Data supplied:

********

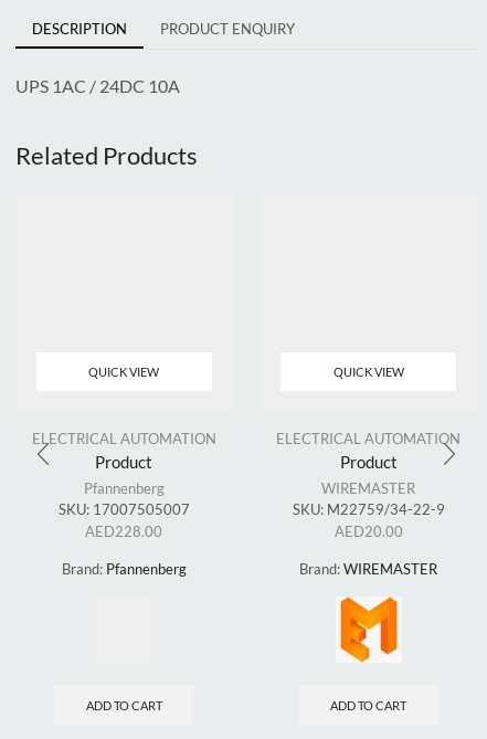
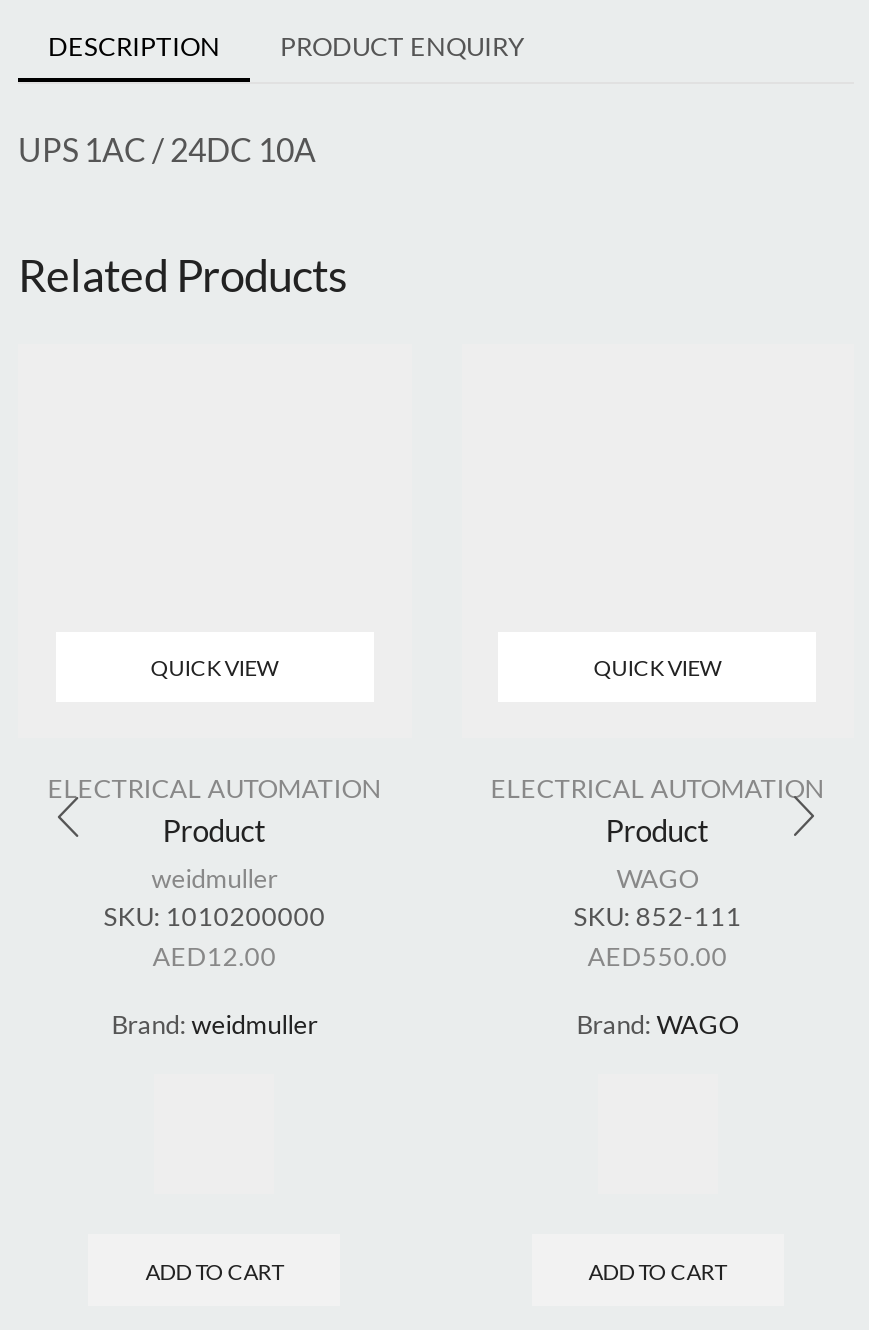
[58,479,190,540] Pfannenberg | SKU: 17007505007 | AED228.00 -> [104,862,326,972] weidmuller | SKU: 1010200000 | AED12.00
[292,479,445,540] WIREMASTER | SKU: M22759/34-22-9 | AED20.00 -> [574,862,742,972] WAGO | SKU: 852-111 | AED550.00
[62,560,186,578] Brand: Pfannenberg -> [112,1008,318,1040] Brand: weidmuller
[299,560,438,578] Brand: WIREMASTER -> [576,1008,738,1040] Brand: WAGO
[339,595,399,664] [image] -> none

********

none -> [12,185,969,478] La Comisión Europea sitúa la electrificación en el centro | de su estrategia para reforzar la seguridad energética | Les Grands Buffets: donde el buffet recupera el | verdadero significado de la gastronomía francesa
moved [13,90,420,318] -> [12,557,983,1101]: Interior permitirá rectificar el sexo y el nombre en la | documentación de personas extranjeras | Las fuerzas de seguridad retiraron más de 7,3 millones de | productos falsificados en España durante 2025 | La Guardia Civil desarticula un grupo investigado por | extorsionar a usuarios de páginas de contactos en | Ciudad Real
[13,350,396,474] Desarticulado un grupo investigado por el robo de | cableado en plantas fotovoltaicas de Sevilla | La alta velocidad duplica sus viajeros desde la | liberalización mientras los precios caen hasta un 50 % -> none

********

What is required: A complete answer lists each line of the data that holds the word "weidmuller".

Response area:
[58,479,190,540] Pfannenberg | SKU: 17007505007 | AED228.00 -> [104,862,326,972] weidmuller | SKU: 1010200000 | AED12.00
[62,560,186,578] Brand: Pfannenberg -> [112,1008,318,1040] Brand: weidmuller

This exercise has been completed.